- Exercise goal -
Transcribe every line of the material below exactly, leaving out the pictures.
-------- Materials provided --------
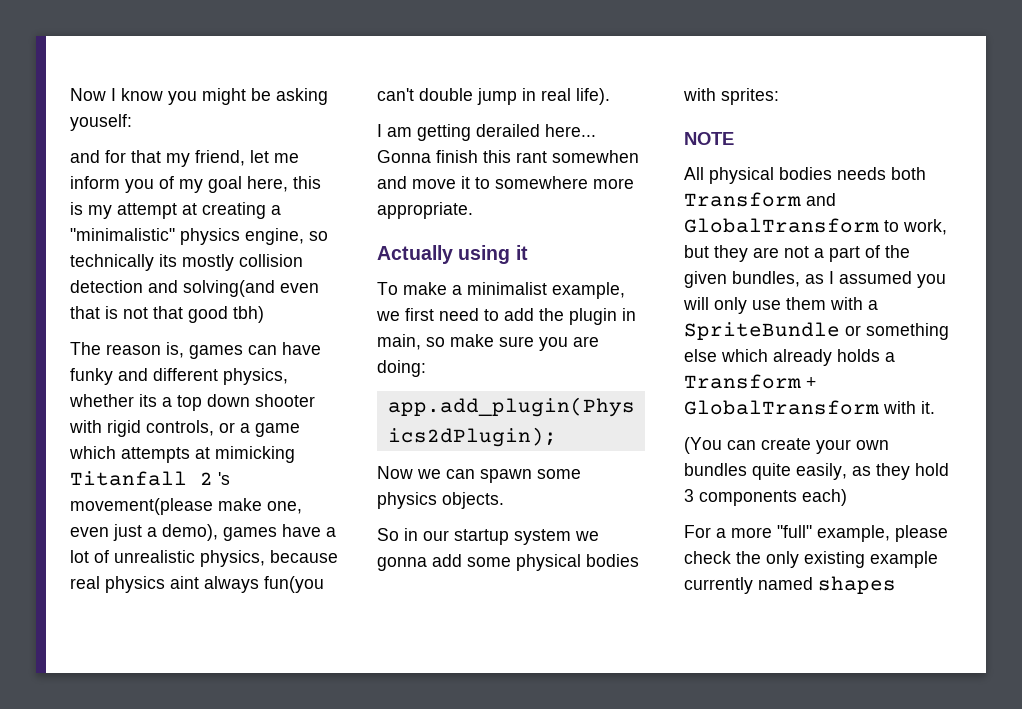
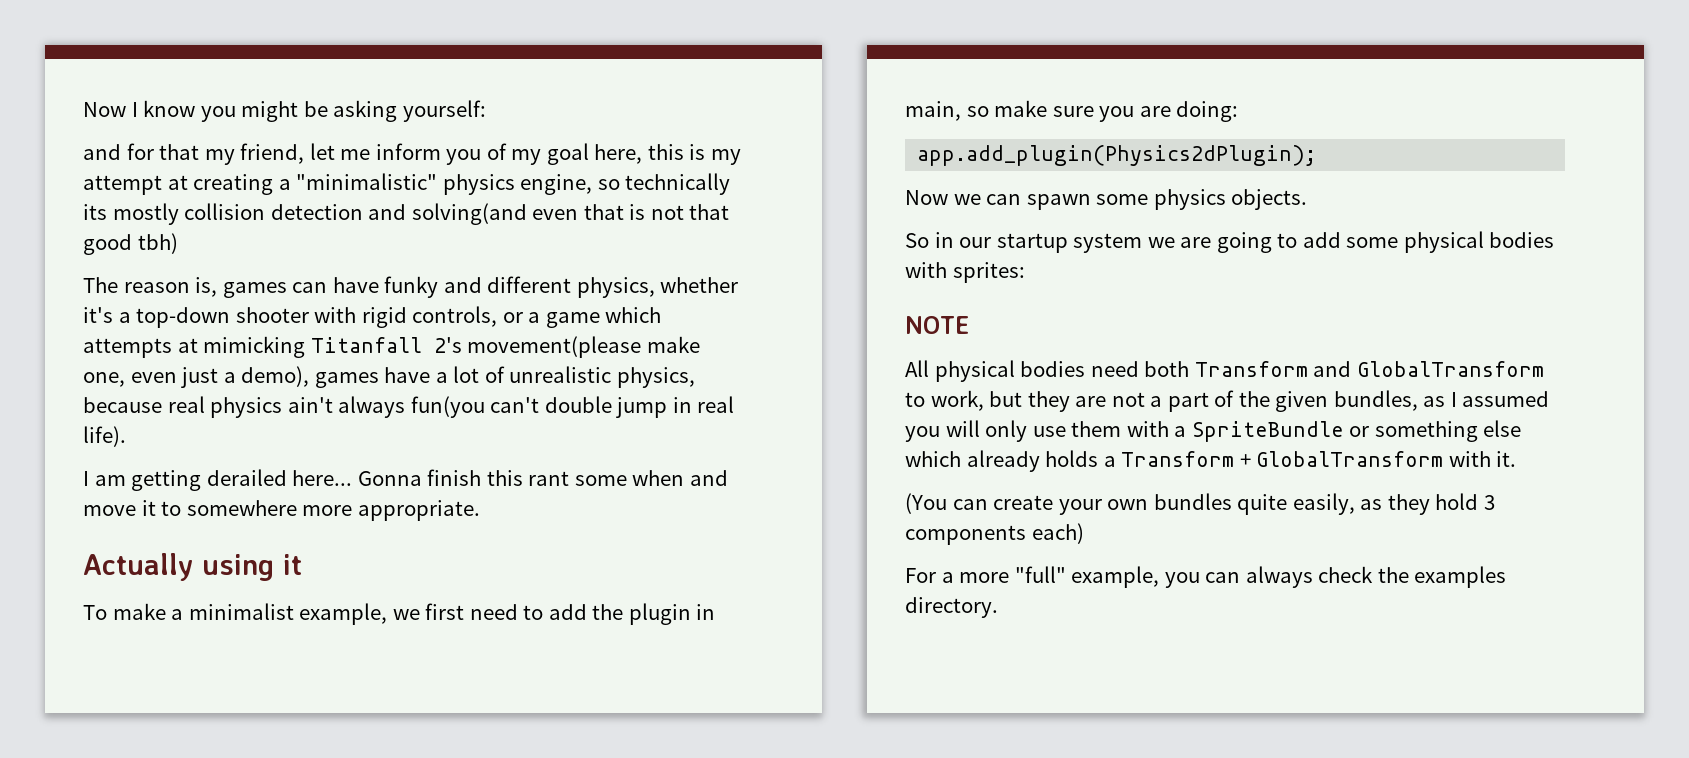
[70,114,132,131] youself: -> [402,100,486,122] yourself:
[139,394,250,411] its a top down -> [83,307,231,328] it's a top-down
[200,472,230,485] 2 's -> [433,337,462,353] 2's
[170,576,199,589] aint -> [287,397,333,413] ain't
[552,150,639,163] somewhen -> [574,470,685,486] some when
[377,557,427,571] gonna -> [1180,232,1298,253] are going to
[837,167,886,180] needs -> [1090,361,1139,377] need
[895,525,948,542] [684,551,938,568] [684,576,896,594] please check the only existing example currently named shapes -> [1164,566,1507,588] [905,597,998,618] you can always check the examples directory.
--------
- Task solution -
[70,114,132,131] youself: -> [402,100,486,122] yourself:
[139,394,250,411] its a top down -> [83,307,231,328] it's a top-down
[200,472,230,485] 2 's -> [433,337,462,353] 2's
[170,576,199,589] aint -> [287,397,333,413] ain't
[552,150,639,163] somewhen -> [574,470,685,486] some when
[377,557,427,571] gonna -> [1180,232,1298,253] are going to
[837,167,886,180] needs -> [1090,361,1139,377] need
[895,525,948,542] [684,551,938,568] [684,576,896,594] please check the only existing example currently named shapes -> [1164,566,1507,588] [905,597,998,618] you can always check the examples directory.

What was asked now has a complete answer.